■ What the task requires
For the entries below, work out how many lines contain the string "have" and write only the number.

[Structured diff data]
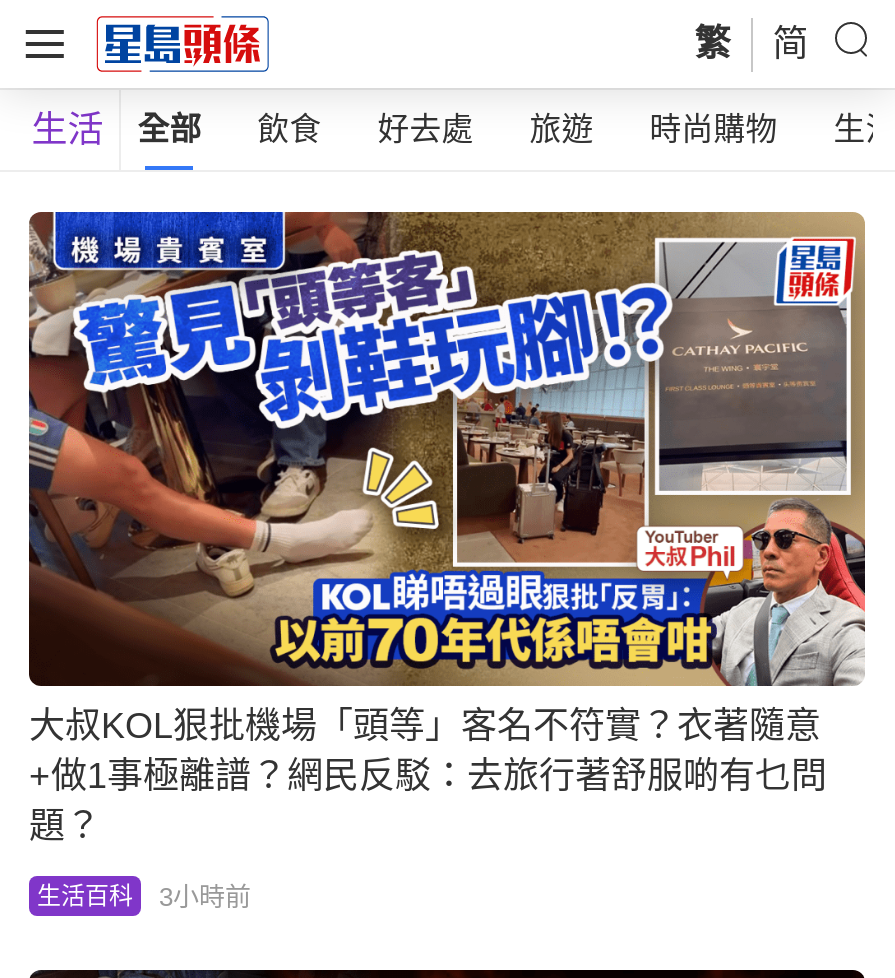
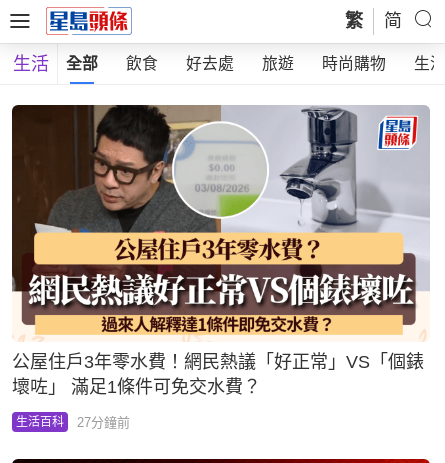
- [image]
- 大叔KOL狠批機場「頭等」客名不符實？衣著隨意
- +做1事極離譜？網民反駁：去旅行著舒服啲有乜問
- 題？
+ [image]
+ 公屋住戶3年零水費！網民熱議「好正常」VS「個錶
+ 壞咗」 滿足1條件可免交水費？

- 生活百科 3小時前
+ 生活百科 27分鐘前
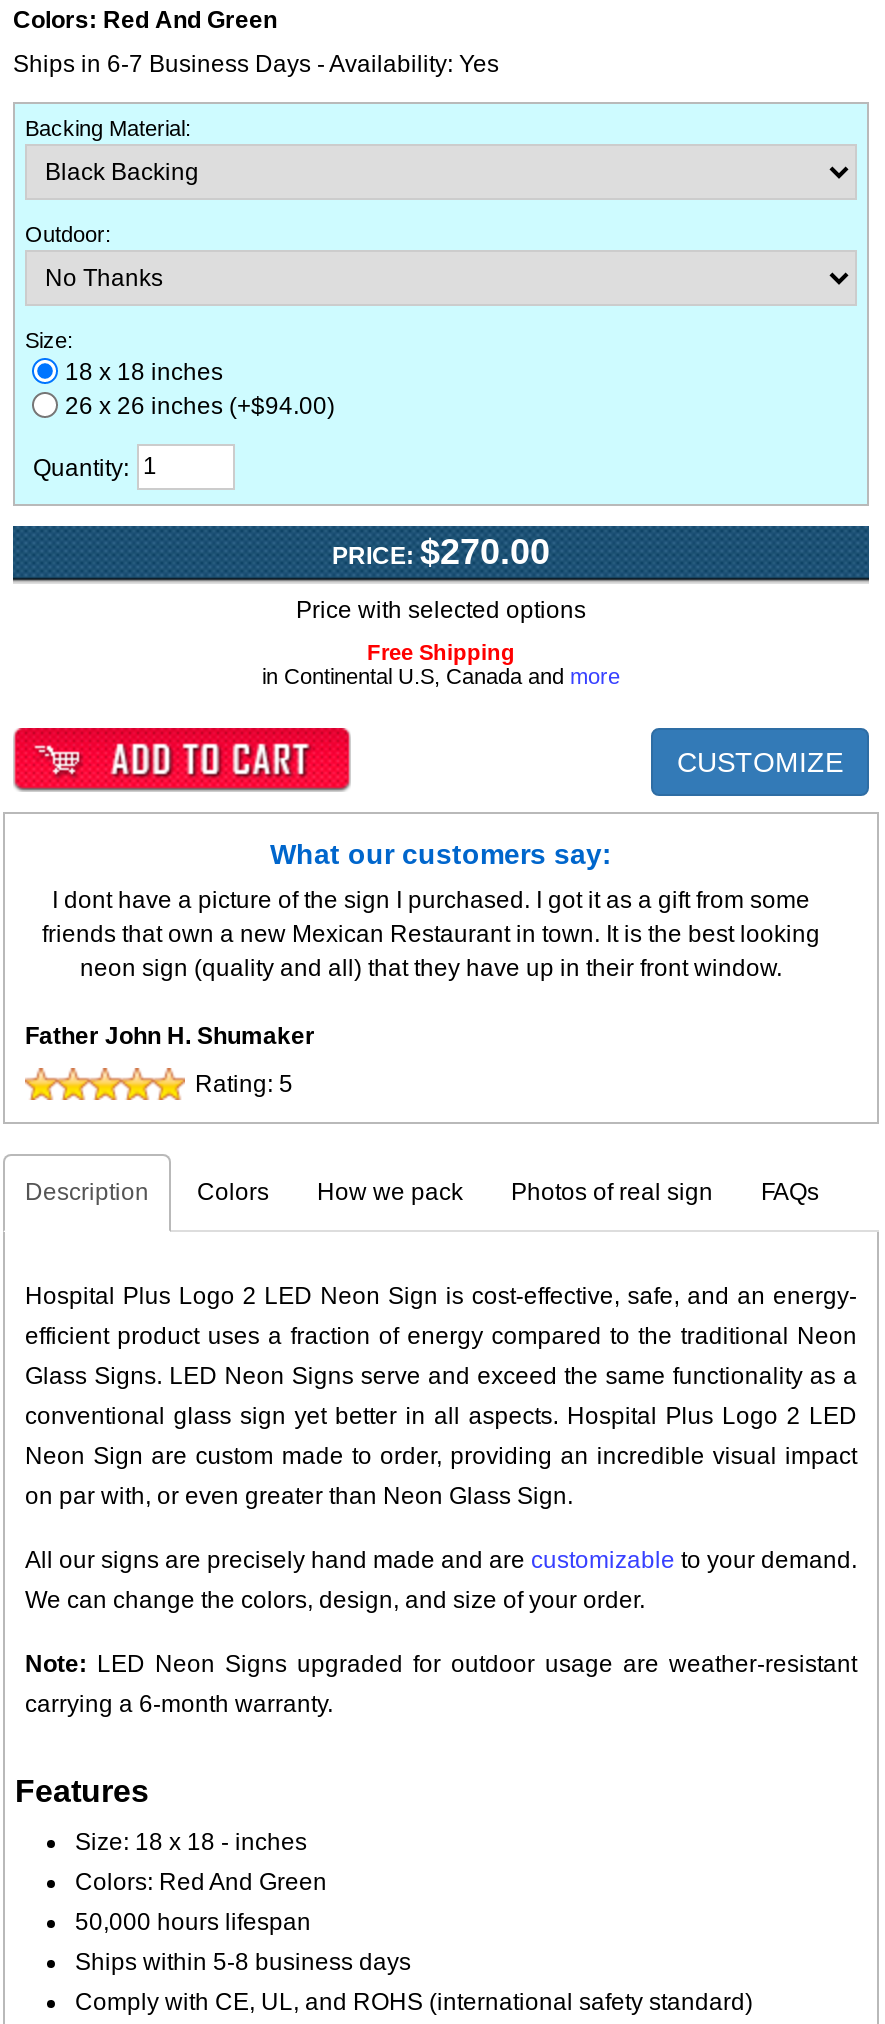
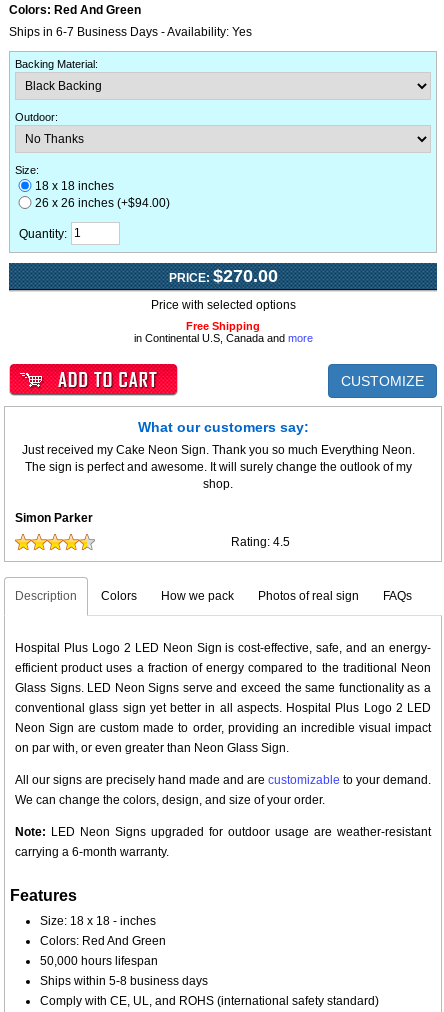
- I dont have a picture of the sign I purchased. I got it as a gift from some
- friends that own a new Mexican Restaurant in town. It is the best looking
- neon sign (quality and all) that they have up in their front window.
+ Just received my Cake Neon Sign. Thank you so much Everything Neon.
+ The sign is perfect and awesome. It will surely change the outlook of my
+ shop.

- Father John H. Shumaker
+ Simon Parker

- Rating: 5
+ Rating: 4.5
--
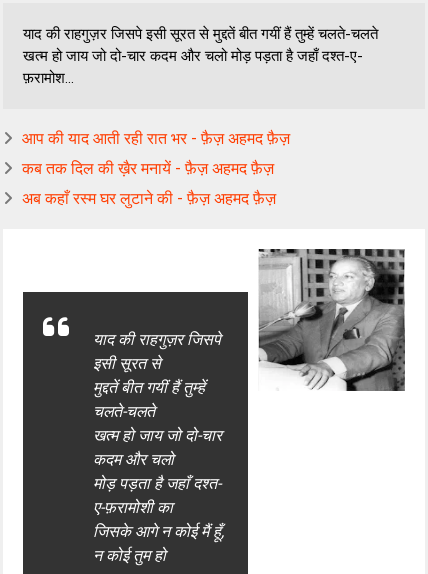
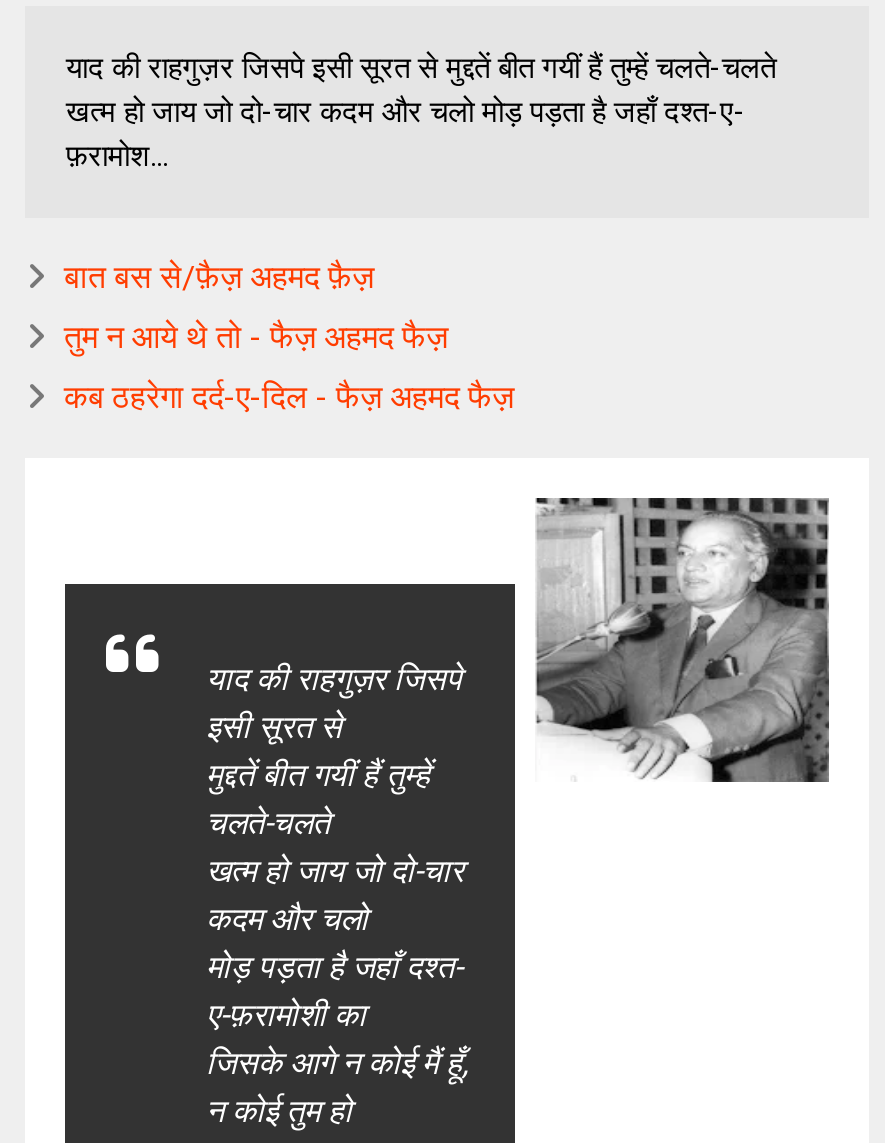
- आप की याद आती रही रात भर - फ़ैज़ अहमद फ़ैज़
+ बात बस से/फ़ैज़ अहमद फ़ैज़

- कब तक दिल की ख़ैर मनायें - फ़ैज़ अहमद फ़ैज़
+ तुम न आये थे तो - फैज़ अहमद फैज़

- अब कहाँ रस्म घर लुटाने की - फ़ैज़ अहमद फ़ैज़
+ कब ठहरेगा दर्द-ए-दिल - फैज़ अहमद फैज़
--
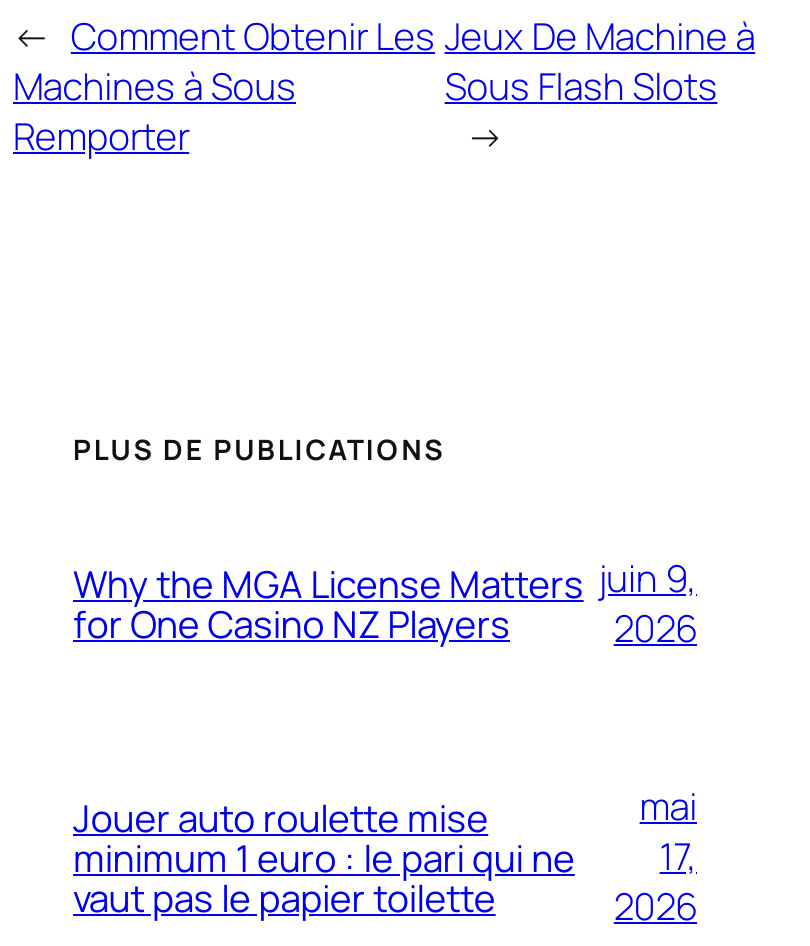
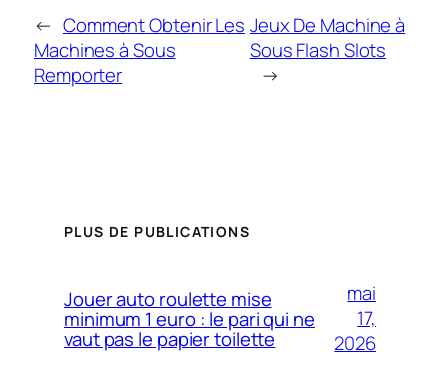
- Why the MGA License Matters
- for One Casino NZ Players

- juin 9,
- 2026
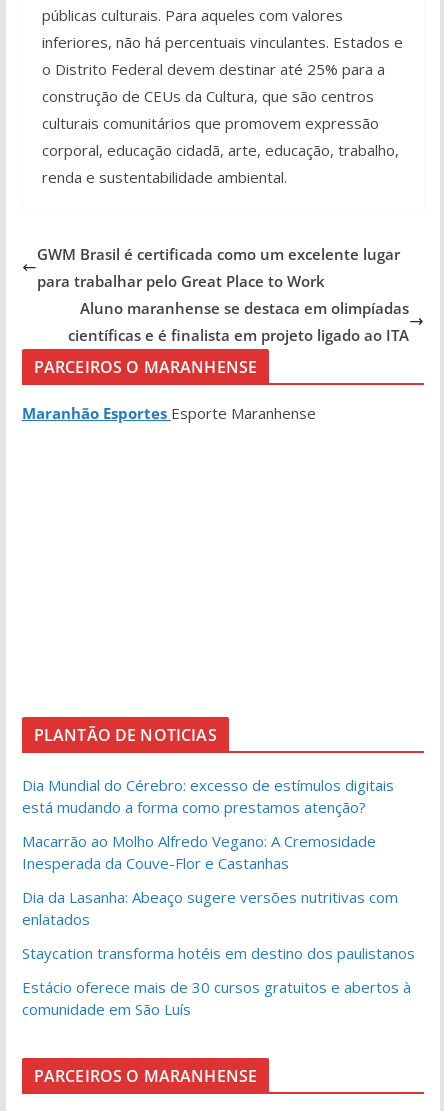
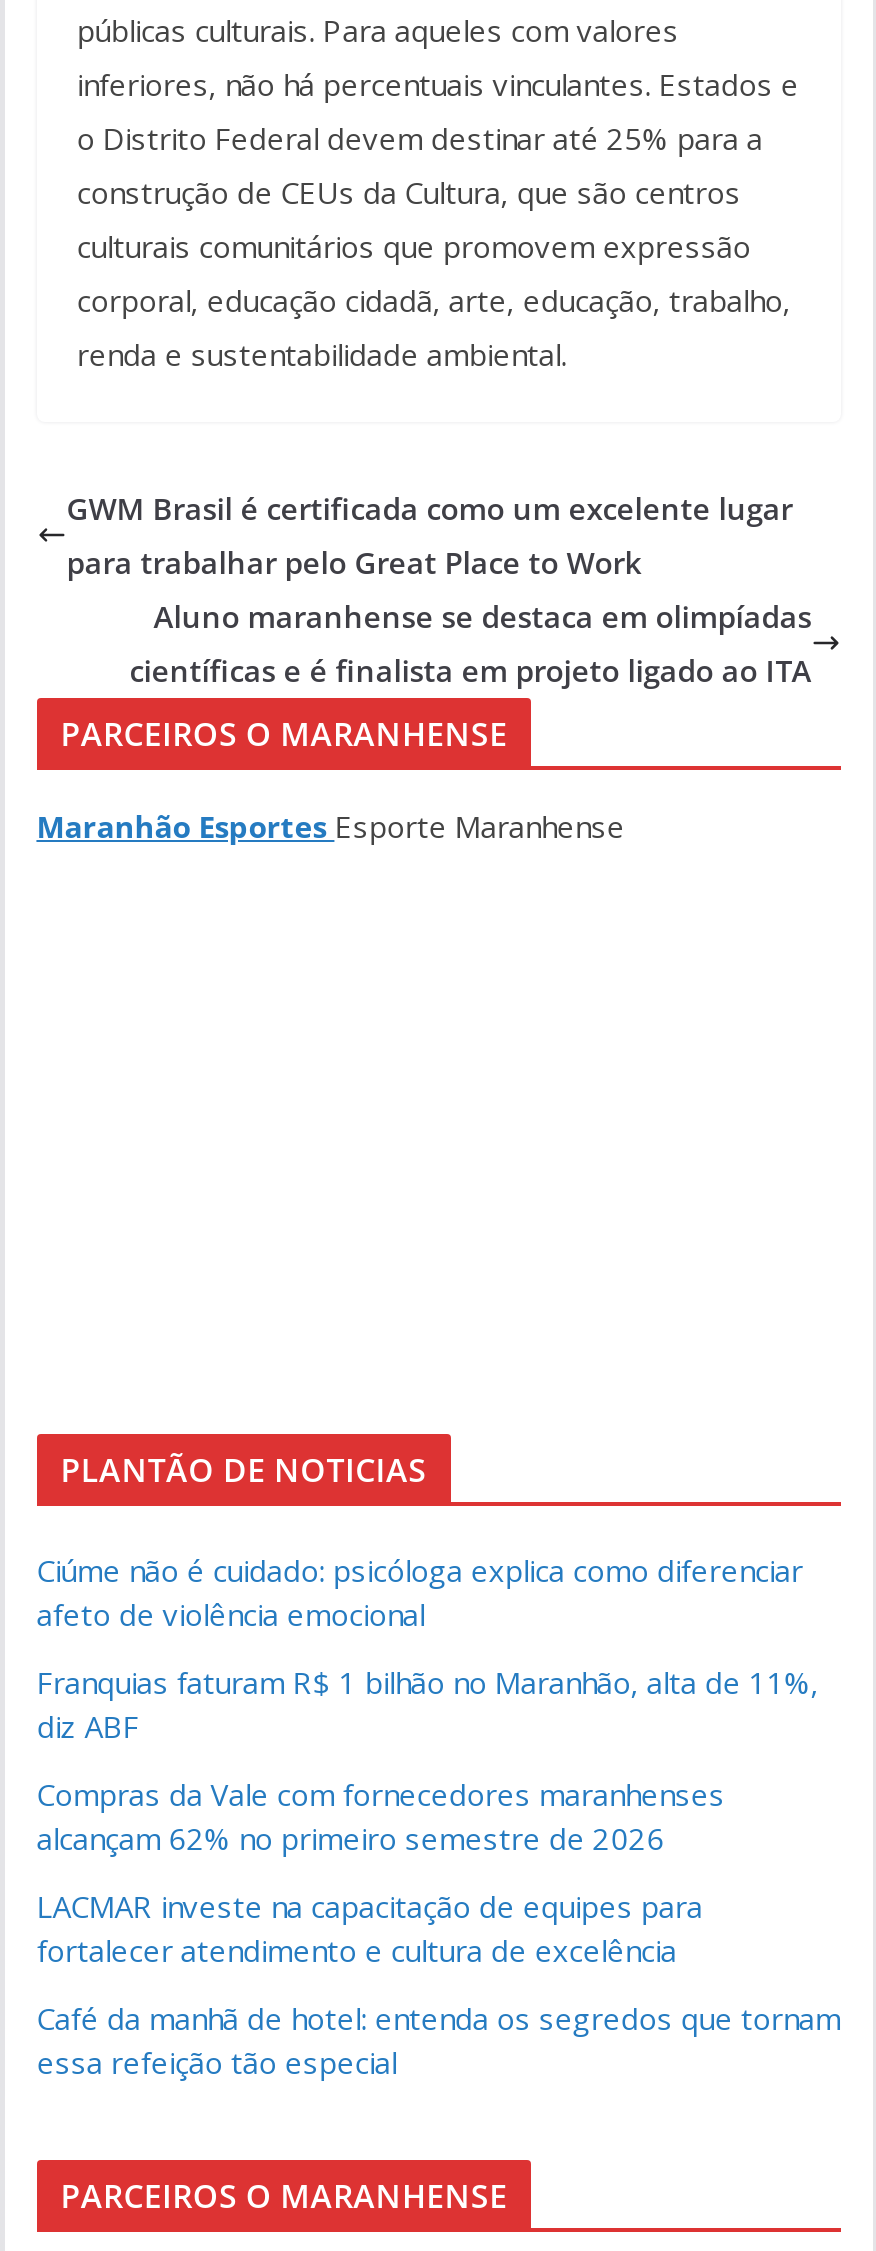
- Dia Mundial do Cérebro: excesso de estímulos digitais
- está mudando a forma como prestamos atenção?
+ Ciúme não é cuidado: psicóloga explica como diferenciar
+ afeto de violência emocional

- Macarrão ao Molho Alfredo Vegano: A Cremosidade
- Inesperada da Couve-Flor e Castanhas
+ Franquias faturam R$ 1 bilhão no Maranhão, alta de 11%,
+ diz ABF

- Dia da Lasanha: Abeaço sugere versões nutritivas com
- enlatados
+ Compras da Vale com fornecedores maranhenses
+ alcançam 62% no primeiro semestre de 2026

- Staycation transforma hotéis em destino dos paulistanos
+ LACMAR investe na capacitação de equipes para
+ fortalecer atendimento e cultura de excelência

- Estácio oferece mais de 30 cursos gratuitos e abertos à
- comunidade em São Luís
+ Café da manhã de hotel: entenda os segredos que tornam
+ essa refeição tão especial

■ Response
2